Asides from that, as Sir Roger put it in his memoirs “by wheeling out the odd plastic palm tree, affixing false car number plates and slapping a caption across the bottom of the screen, the Elstree backlot and surrounds would become France, Spain, Italy, Switzerland or even The Bahamas”.
A further charming detail of The Saint is the continuity, which was sometimes so absent as to be quite surreal. A Citroën DS19 cannot make up its mind whether it was yellow or white in To Kill a Saint and a Bentley S1 transforms into an Austin A125 Sheerline post-explosion in Legacy for The Saint. Cars might even change model from shot to shot; a Škoda 1000 MB turns into an Octavia during The Paper Chase.
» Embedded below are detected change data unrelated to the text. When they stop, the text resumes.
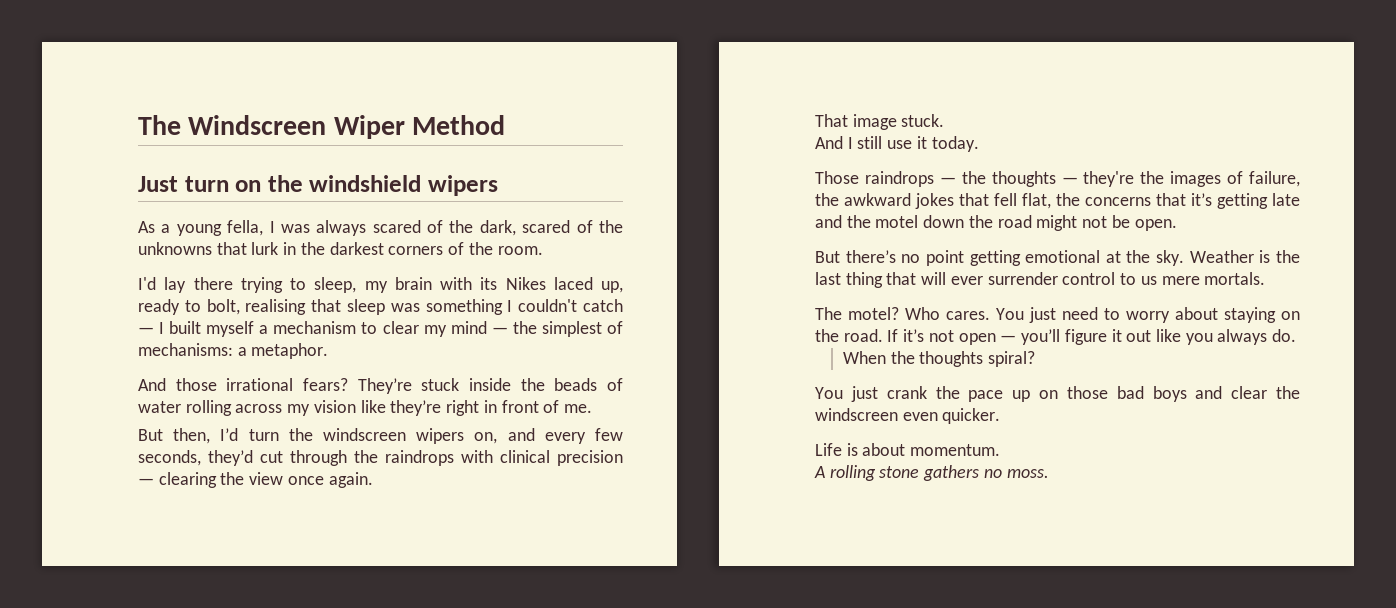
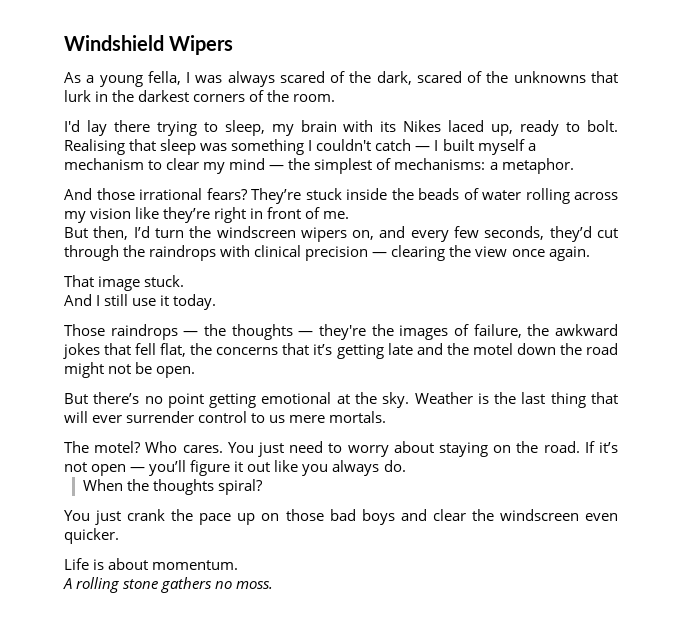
- The Windscreen Wiper Method
- Just turn on the windshield wipers
+ Windshield Wipers
- I'd lay there trying to sleep, my brain with its Nikes laced up, ready to bolt, realising that sleep was something I couldn't catch — I built myself a mechanism to clear my mind — the simplest of mechanisms: a metaphor.
+ I'd lay there trying to sleep, my brain with its Nikes laced up, ready to bolt. Realising that sleep was something I couldn't catch — I built myself a mechanism to clear my mind — the simplest of mechanisms: a metaphor.

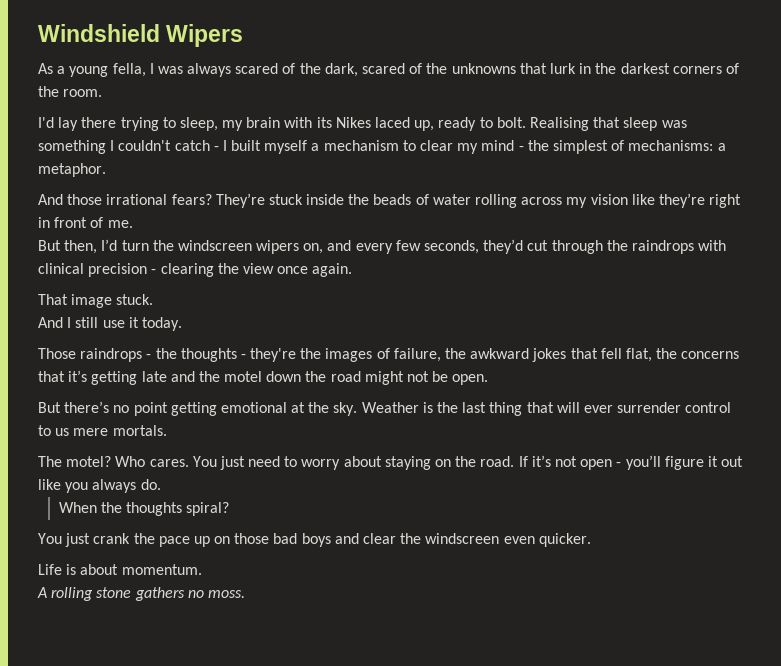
- Realising that sleep was something I couldn't catch — I built myself a mechanism to clear my mind — the simplest of mechanisms: a metaphor.
+ Realising that sleep was something I couldn't catch - I built myself a mechanism to clear my mind - the simplest of mechanisms: a metaphor.
- But then, I’d turn the windscreen wipers on, and every few seconds, they’d cut through the raindrops with clinical precision — clearing the view once again.
+ But then, I’d turn the windscreen wipers on, and every few seconds, they’d cut through the raindrops with clinical precision - clearing the view once again.
- Those raindrops — the thoughts — they're the images of failure, the awkward jokes that fell flat, the concerns that it’s getting late and the motel down the road might not be open.
+ Those raindrops - the thoughts - they're the images of failure, the awkward jokes that fell flat, the concerns that it’s getting late and the motel down the road might not be open.
- If it’s not open — you’ll figure it out like you always do.
+ If it’s not open - you’ll figure it out like you always do.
The fact that short driving sequences were often, to quote Sir Roger, created via a revolving drum “with bits of silver paper on it to represent city lights flashing past it or if we were in the country, we’d attach a few twigs” only added to the appeal of the programme. Moore knew that his screen heroes were the creation of smoke and mirrors, and in his off-duty hours he drove such everyday cars as a Renault 5. The Saint may have been a show of restricted budget and shooting schedule but each edition has gloss, pace and 100 per cent entertainment value. Above all The Saint starred Roger Moore – masterful light comedy actor, UNICEF activist and true gentleman. Cue Edwin Astley’s theme tune.